You would not want to move pieces of physical evidence from one place to another before they are collected, would you?
Umm, when I'm collecting evidence at crime scenes, I do not move evidence until I collect it.
Okay. If you pick something up, did something with it, just held it or whatever and then put it down at a different place, that might compromise the integrity of any trace evidence on that item, wouldn't it?
Moving things across dirt, for instance, that alone might cause the object to pick up hair or fiber that is in the dirt?
Would you agree that if there are two different environments, two different locations where a person spends time, that it is likely that you might find trace evidence of that person at both of those locations?
Do you know whether there are any studies that look into whether dogs and their fur can transfer trace evidence from one place to another?
Would you agree that you would not--would it not be unusual to find an abundance of dog hairs consistent with a dog that frequents a particular area?
The notes that you would prepare, you do that when you do your work, you do that contemporaneous when you prepare the work?

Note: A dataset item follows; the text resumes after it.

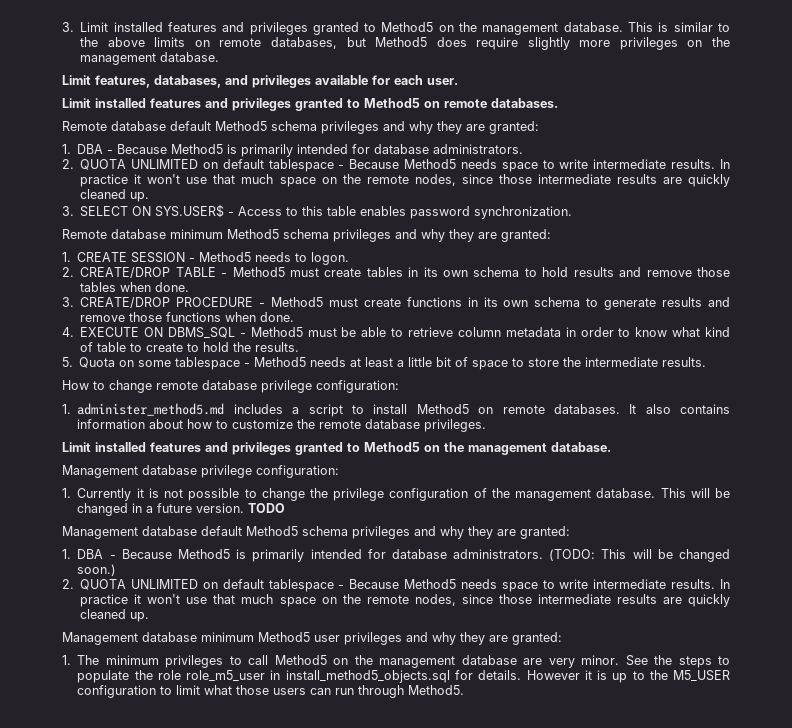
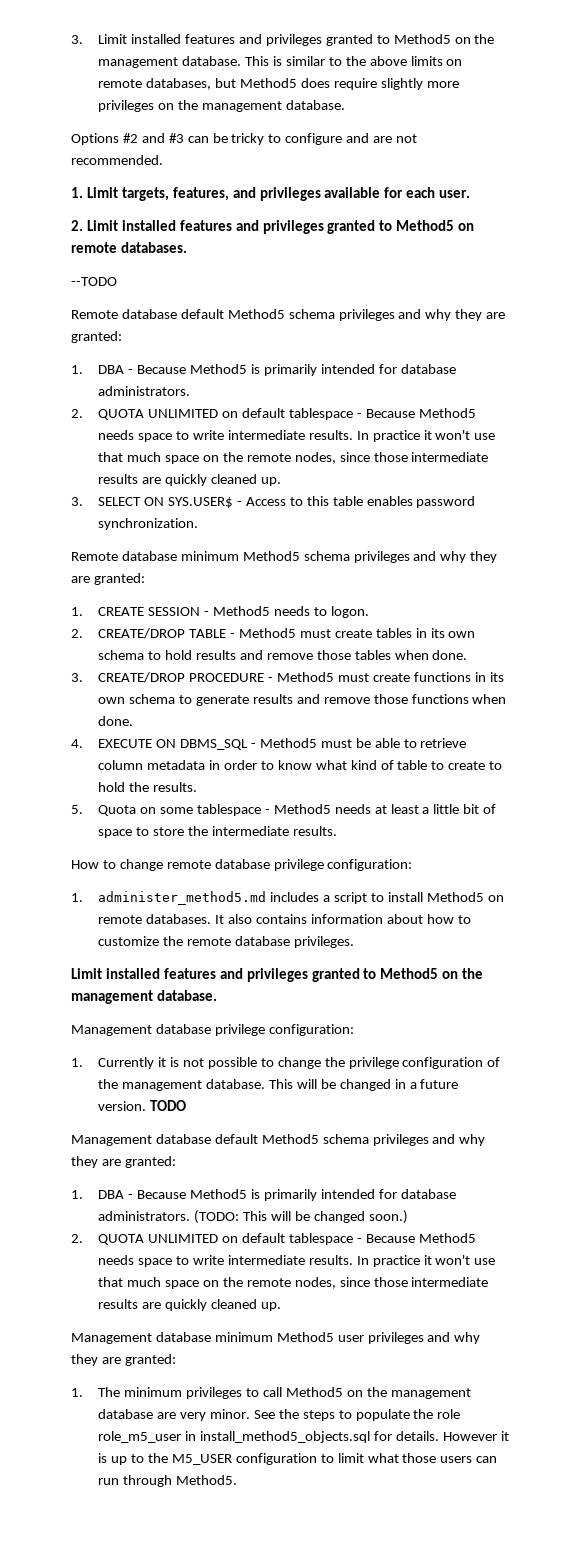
[62,75,221,88] Limit features, databases, -> [71,133,418,145] [71,155,163,165] [71,187,229,201] Options #2 and #3 can be tricky to configure and are not recommended. // 1. Limit targets, features,
(458, 81) none -> [71,220,83,231] 2.
(558, 103) none -> [71,277,117,286] // --TODO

They are all done in chronological sequence and describe in great detail what do you from one step to the next?
Do you ever--if do you something on an item of evidence that you have already done something on before, do you ever just go back to your old notes and just kind of make a notation that you have done something else to it or do you create a whole new note in sequence so that you can reconstruct exactly what you have done from start to finish?
Umm, I usually make new notes just continuing on where I left off. Umm, in this case on I believe the little glove diagrams that I made, I did add some additional notes to them and I made a note of that in sequence that I did add additional notes to it.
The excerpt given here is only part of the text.